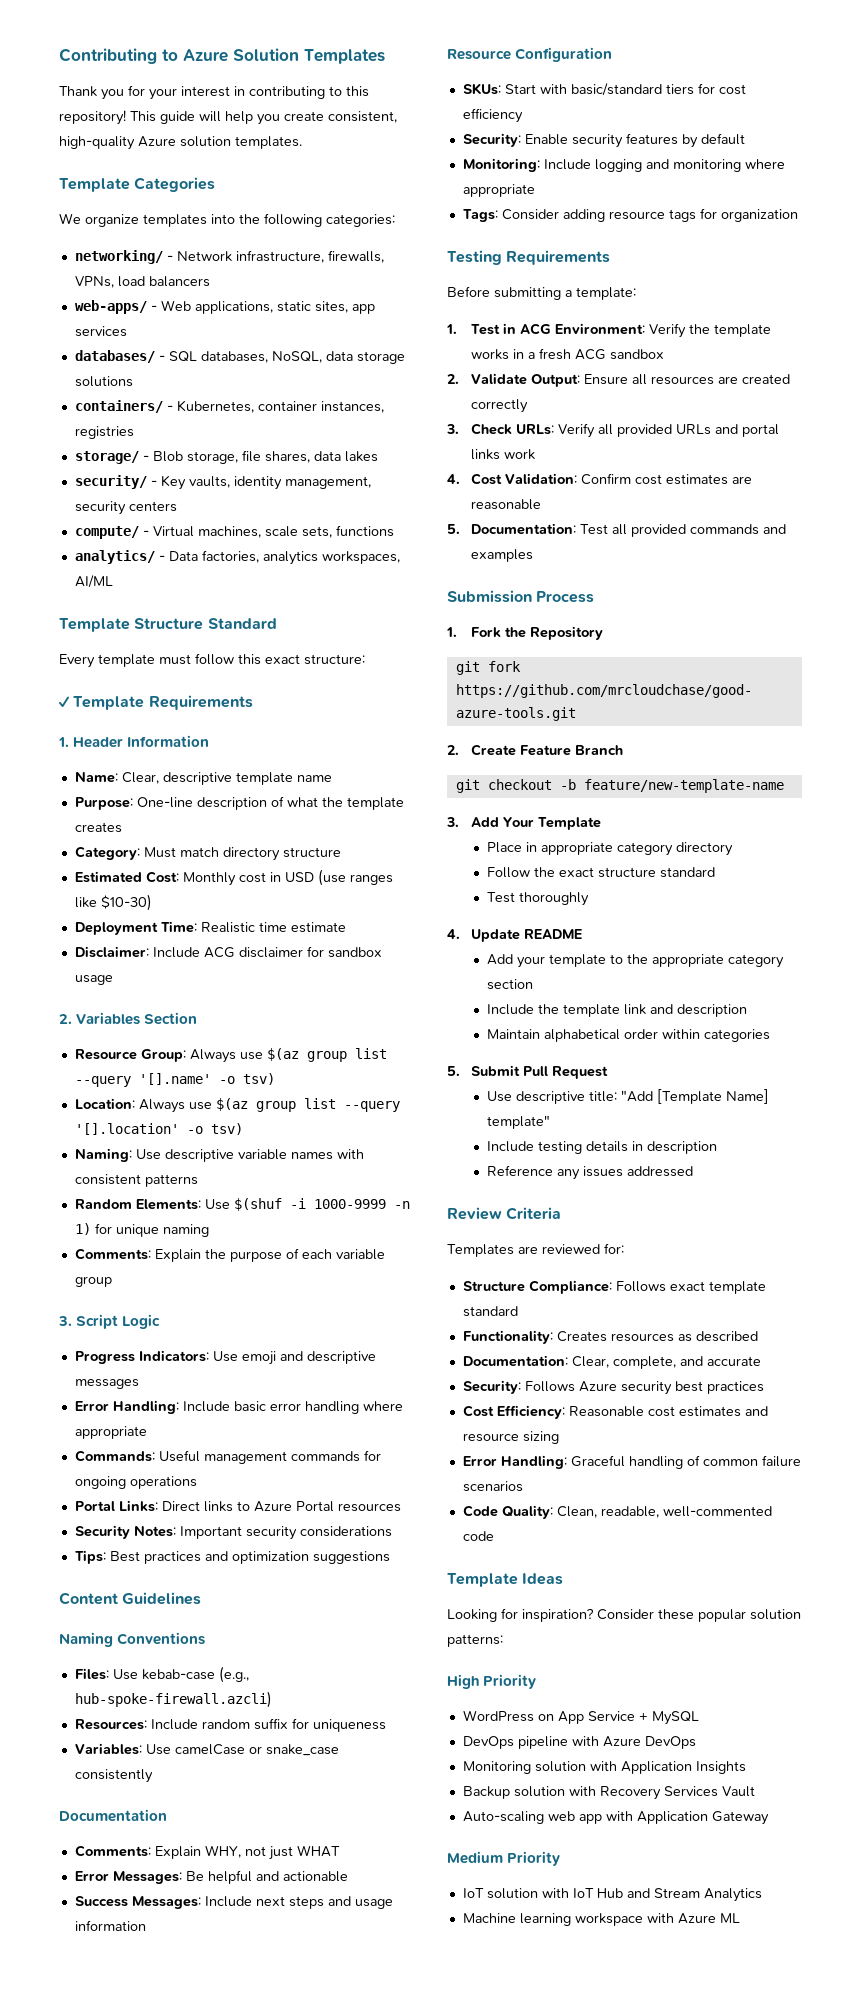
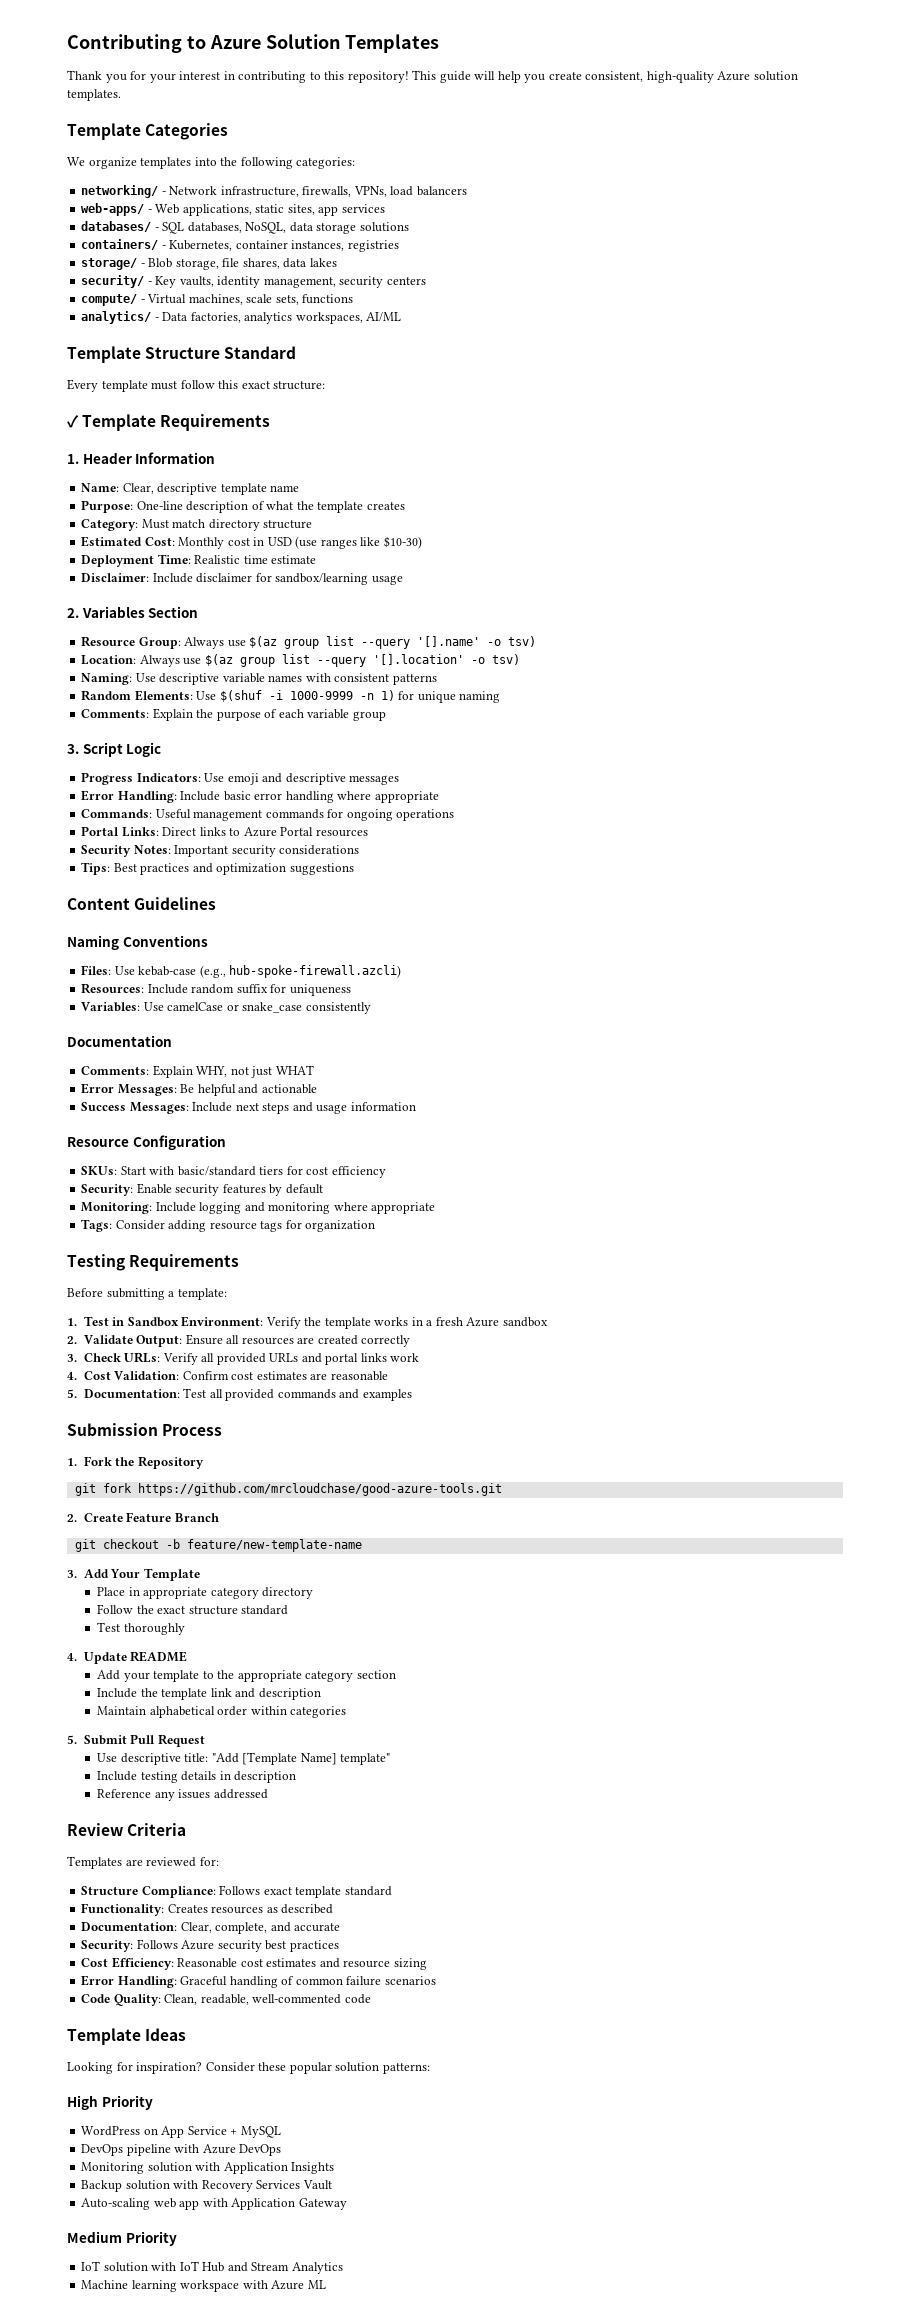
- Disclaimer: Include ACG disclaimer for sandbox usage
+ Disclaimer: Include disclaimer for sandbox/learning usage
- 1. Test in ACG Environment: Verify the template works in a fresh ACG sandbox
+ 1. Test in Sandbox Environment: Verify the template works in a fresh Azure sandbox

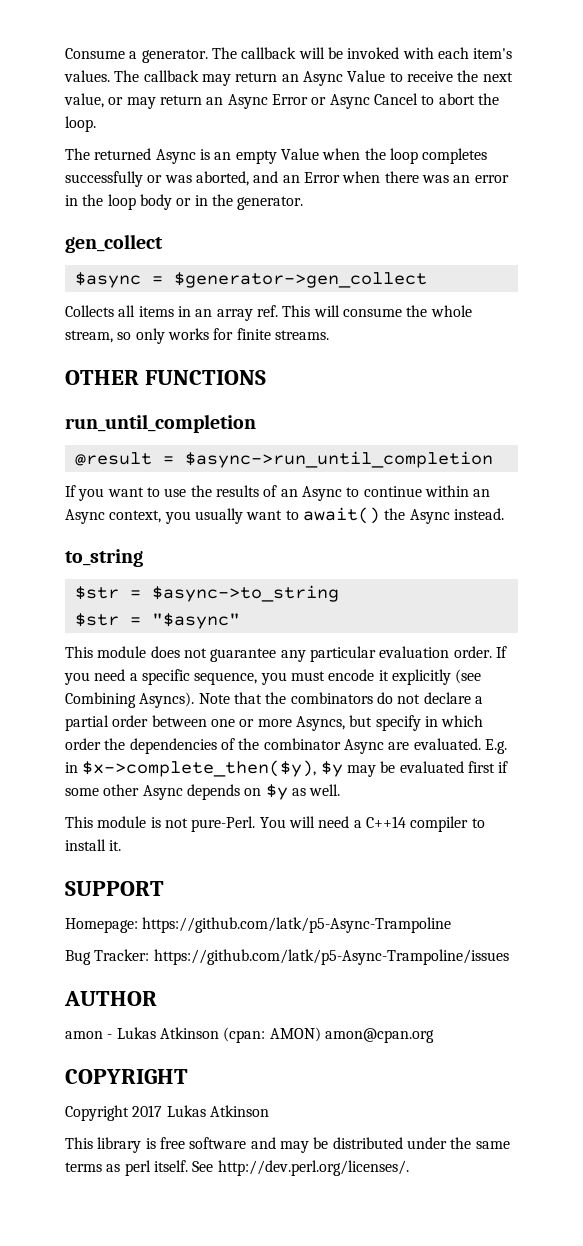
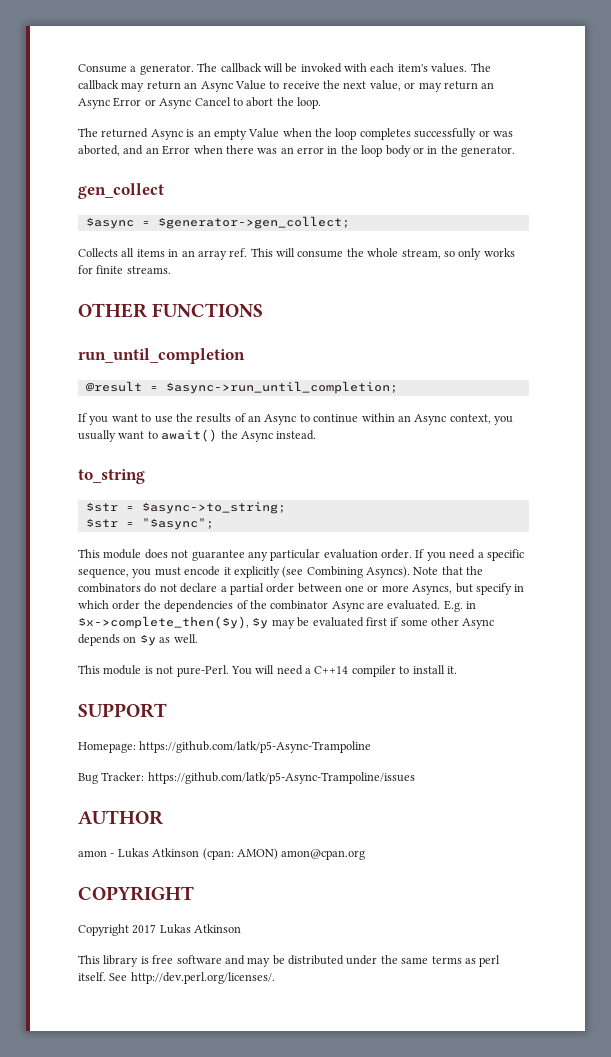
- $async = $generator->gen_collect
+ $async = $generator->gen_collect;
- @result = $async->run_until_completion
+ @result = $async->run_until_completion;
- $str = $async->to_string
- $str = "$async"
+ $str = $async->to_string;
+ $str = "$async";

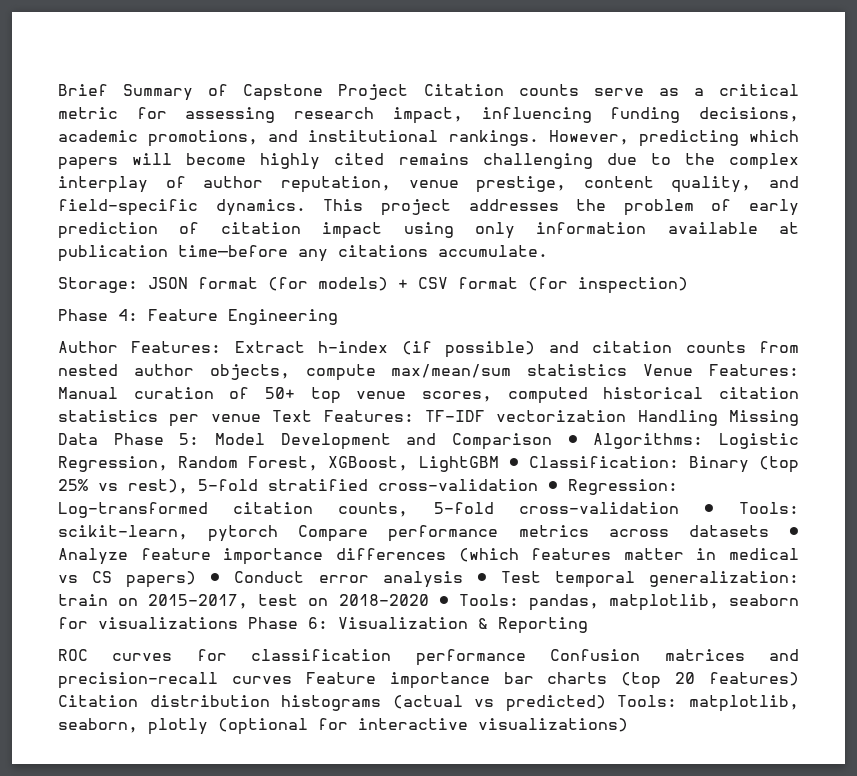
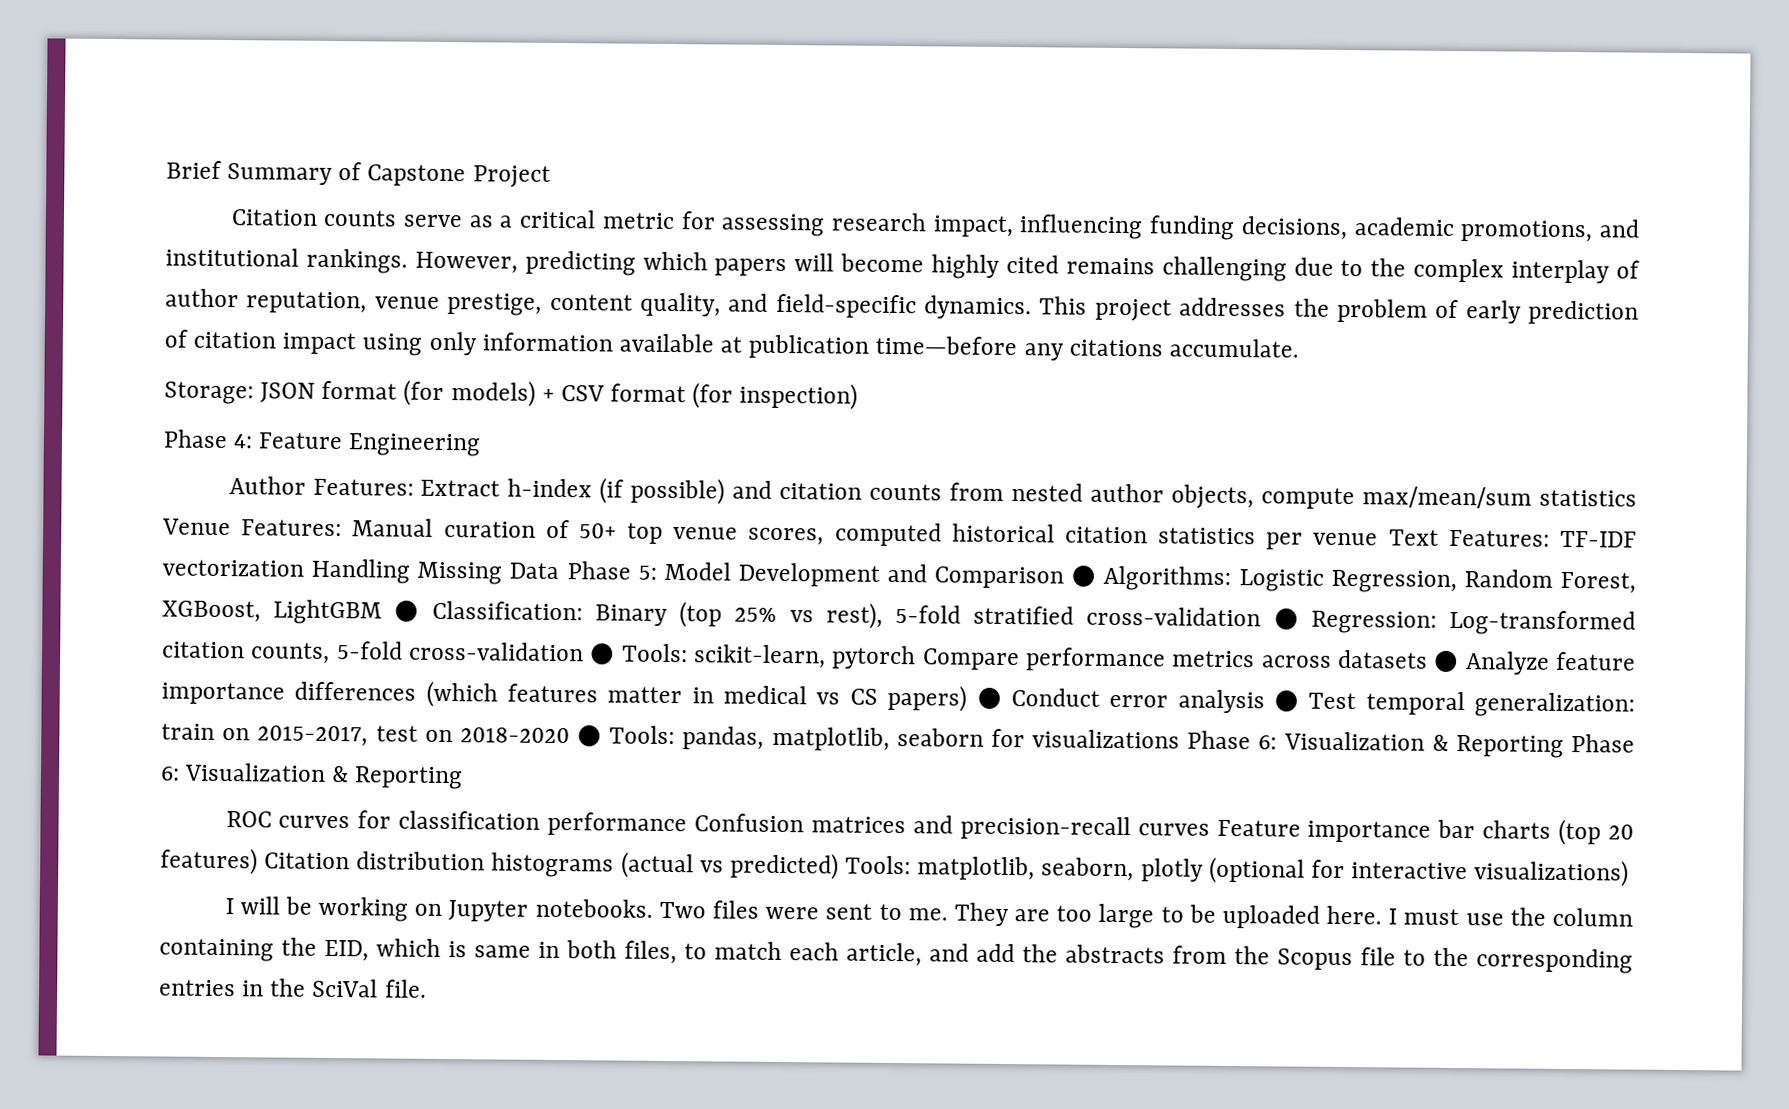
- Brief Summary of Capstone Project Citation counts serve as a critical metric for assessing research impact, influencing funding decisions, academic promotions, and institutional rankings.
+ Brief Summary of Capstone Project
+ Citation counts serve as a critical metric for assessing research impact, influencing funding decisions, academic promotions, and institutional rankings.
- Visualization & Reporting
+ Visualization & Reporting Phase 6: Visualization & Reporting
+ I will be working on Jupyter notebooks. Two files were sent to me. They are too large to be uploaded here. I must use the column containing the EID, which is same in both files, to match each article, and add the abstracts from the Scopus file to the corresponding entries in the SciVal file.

***

PROBLEM TO SOLVE
When you write out the material, reproduce each line exactly and omit any picture it holds.

WORKED SOLUTION
- Disclaimer: Include ACG disclaimer for sandbox usage
+ Disclaimer: Include disclaimer for sandbox/learning usage
- 1. Test in ACG Environment: Verify the template works in a fresh ACG sandbox
+ 1. Test in Sandbox Environment: Verify the template works in a fresh Azure sandbox

- $async = $generator->gen_collect
+ $async = $generator->gen_collect;
- @result = $async->run_until_completion
+ @result = $async->run_until_completion;
- $str = $async->to_string
- $str = "$async"
+ $str = $async->to_string;
+ $str = "$async";

- Brief Summary of Capstone Project Citation counts serve as a critical metric for assessing research impact, influencing funding decisions, academic promotions, and institutional rankings.
+ Brief Summary of Capstone Project
+ Citation counts serve as a critical metric for assessing research impact, influencing funding decisions, academic promotions, and institutional rankings.
- Visualization & Reporting
+ Visualization & Reporting Phase 6: Visualization & Reporting
+ I will be working on Jupyter notebooks. Two files were sent to me. They are too large to be uploaded here. I must use the column containing the EID, which is same in both files, to match each article, and add the abstracts from the Scopus file to the corresponding entries in the SciVal file.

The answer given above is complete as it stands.